Fuse #17 20A (Pages 155-157)
http://www.fordservicecontent.com/Ford_Content/catalog/owner_guides/01u27og6e.pdf
 






Yeah not having power to obd2 port to have scanner read the codes is probably something that has to be fixed 1st. Could be a fuse but not sure. If you look up on this page to click on this thread it has a thread for fuses at top of page. You can check that I don't know if it will help any. The overheating could be a bad thermostat. Maybe its sticking. Also when mine overheated it wouldn't start back up I guess the computer wont allow it to start when its overheated for a safety procedure to take care of the engine. IF I were you I would start another thread in the title of saying something like "obd2 scanner port has no power" something like that to draw more attention to that problem. But if bad thermostat and that's why its overheating and computer wont allow it to start that could be the whole problem
 






I recently had my radiator and hoses replaced now my poor trucks temp gauge goes all the way up to almost overheating and back to normal while driving.

This sounds like you have a air pocket, and you need to get the air out.
Google will be your friend here, just search for bleeding air out of coolant.
One key factor is to have your radiator cap at the highest point so the air will travel up.
This is why some suggest to jack the front of the car up.
Looking at my explorer, is pretty close to the highest point on flat ground.

I dont know if your coolant sensor would stop your car from starting, if the coolant was low, but check it and make sure it is not.

A little extra oil will not hurt, if you have two quarts extra, that would hurt and you need get it out.
 






No the oil wouldn't of messed up the way it runs if its a lil over especially the way you says your runs. If the plug wires are in the right order then that eliminates that running like crap. It seems like you need your fuel pressure checked but the whole thing of your check engine light not coming on is weird. Your vehicle should be throwing codes and having a code reader to read them codes would help in the direction to take to fix it.
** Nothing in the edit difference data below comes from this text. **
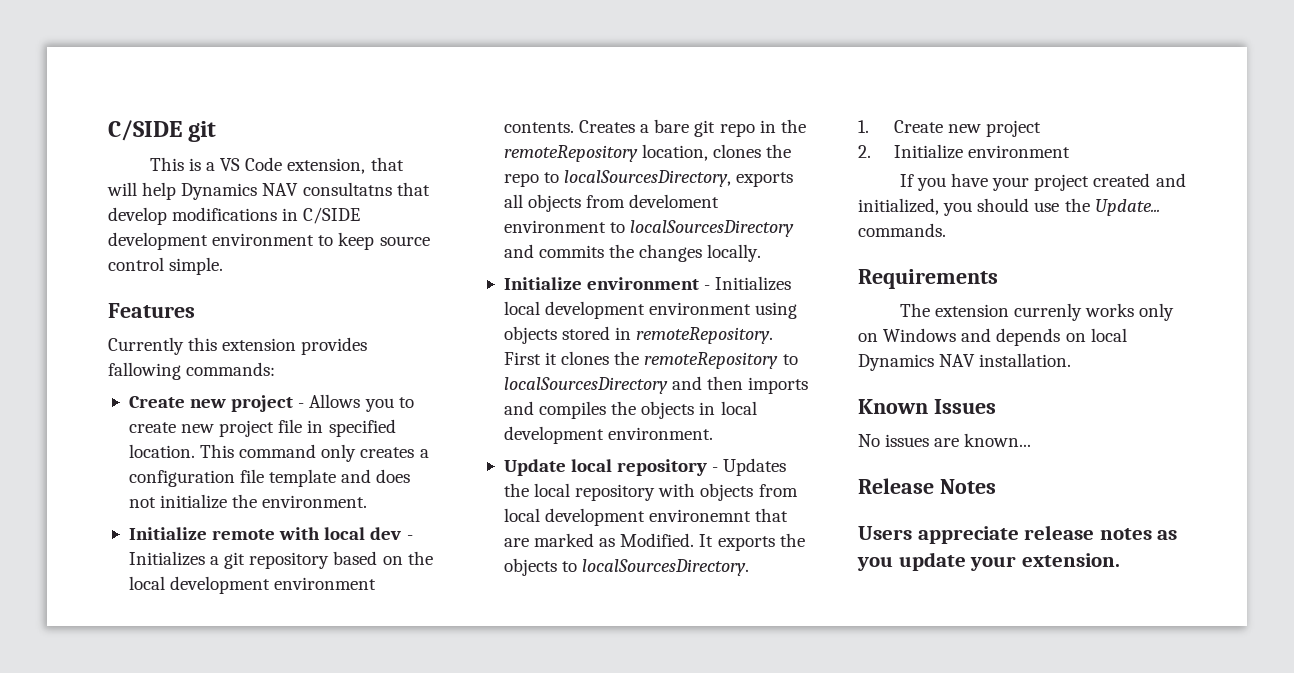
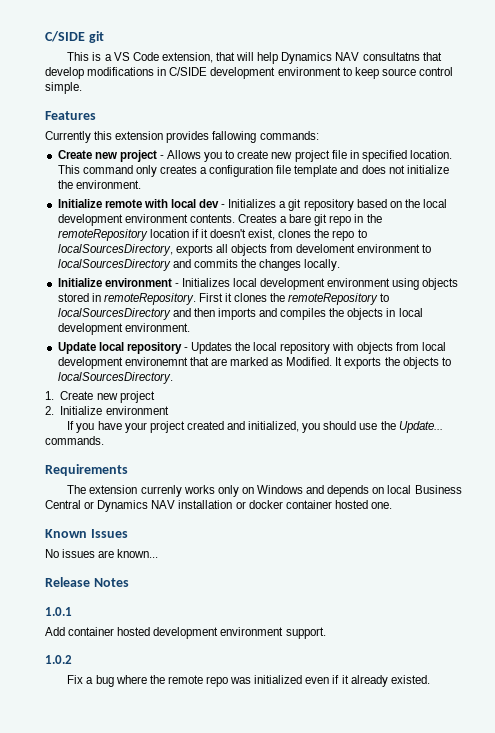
- Creates a bare git repo in the remoteRepository location, clones the repo to localSourcesDirectory, exports all objects from develoment environment to localSourcesDirectory and commits the changes locally.
+ Creates a bare git repo in the remoteRepository location if it doesn't exist, clones the repo to localSourcesDirectory, exports all objects from develoment environment to localSourcesDirectory and commits the changes locally.
- The extension currenly works only on Windows and depends on local Dynamics NAV installation.
+ The extension currenly works only on Windows and depends on local Business Central or Dynamics NAV installation or docker container hosted one.
- Users appreciate release notes as you update your extension.
+ 1.0.1
+ Add container hosted development environment support.
+ 1.0.2
+ Fix a bug where the remote repo was initialized even if it already existed.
How about we start from the beginning. How did this happen? Did all of a sudden it run like crap or did it gradually start doing this more and more and the check engine light never came on and you never had the codes read?
 






Op replaced her radiator and hoses--why? Probably because she was losing coolant and having overtemp issues.
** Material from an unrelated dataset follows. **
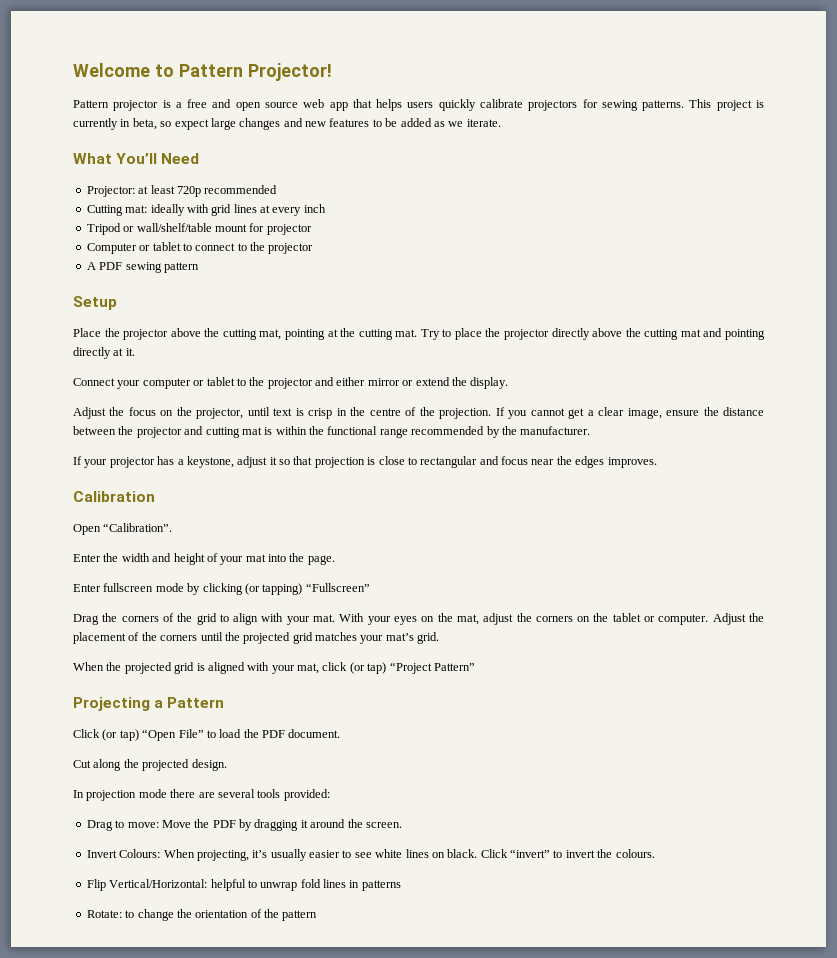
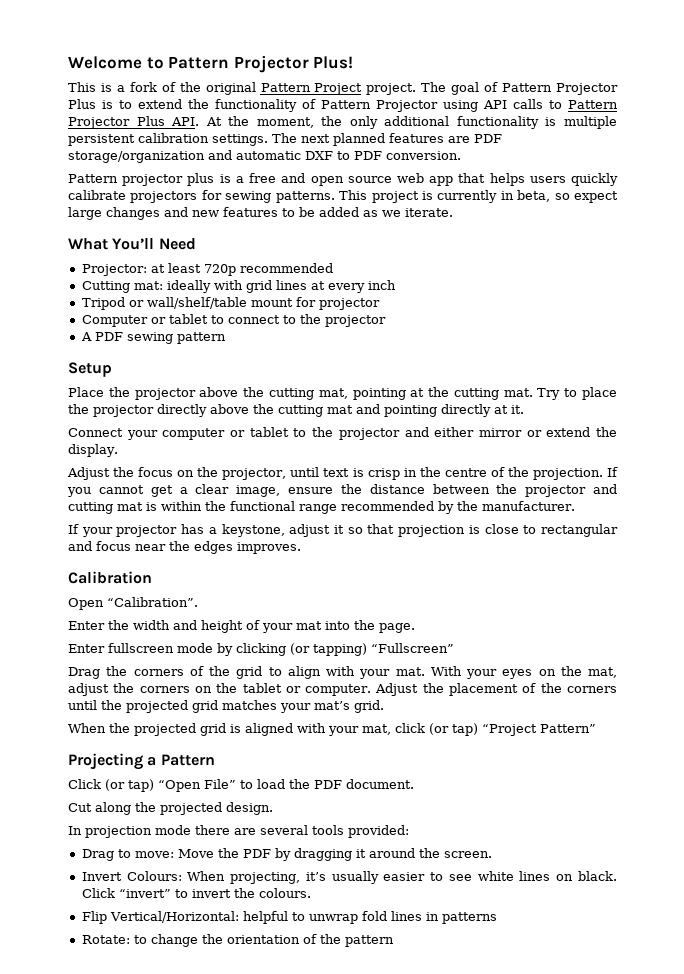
- Welcome to Pattern Projector!
+ Welcome to Pattern Projector Plus!
+ This is a fork of the original Pattern Project project. The goal of Pattern Projector Plus is to extend the functionality of Pattern Projector using API calls to Pattern Projector Plus API. At the moment, the only additional functionality is multiple persistent calibration settings. The next planned features are PDF storage/organization and automatic DXF to PDF conversion.
- Pattern projector is a free and open source web app that helps users quickly calibrate projectors for sewing patterns.
+ Pattern projector plus is a free and open source web app that helps users quickly calibrate projectors for sewing patterns.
Op replaces rad/hoses. The problem doesn't go away. In fact, it gets worse. Now the car is overheating and losing so much coolant that the rad has to be refilled every trip.

Hello? There's either a giant puddle of coolant under the car every morning, or the head gasket is blown.

I'm voting for the head gasket.
 






Op replaced her radiator and hoses--why? Probably because she was losing coolant and having overtemp issues.

Op replaces rad/hoses. The problem doesn't go away. In fact, it gets worse. Now the car is overheating and losing so much coolant that the rad has to be refilled every trip.

Hello? There's either a giant puddle of coolant under the car every morning, or the head gasket is blown.

I'm voting for the head gasket.

Bingo! She was in vapor lock... My heart is broken, I love my little Sport! I'm assuming a new motor is in order and with a child that is disabled this is probably something I can't do myself nor afford. Thank you for everything! I learned so much (trying to be optimistic).
 






You don't necessarily need a new engine, but you can't tell until you open it up. Replacing the head gasket is a moderately difficult job that should take someone with backyard mechanic skills about 2 days to complete, and about $300 total. A shop will charge $1500-$2000.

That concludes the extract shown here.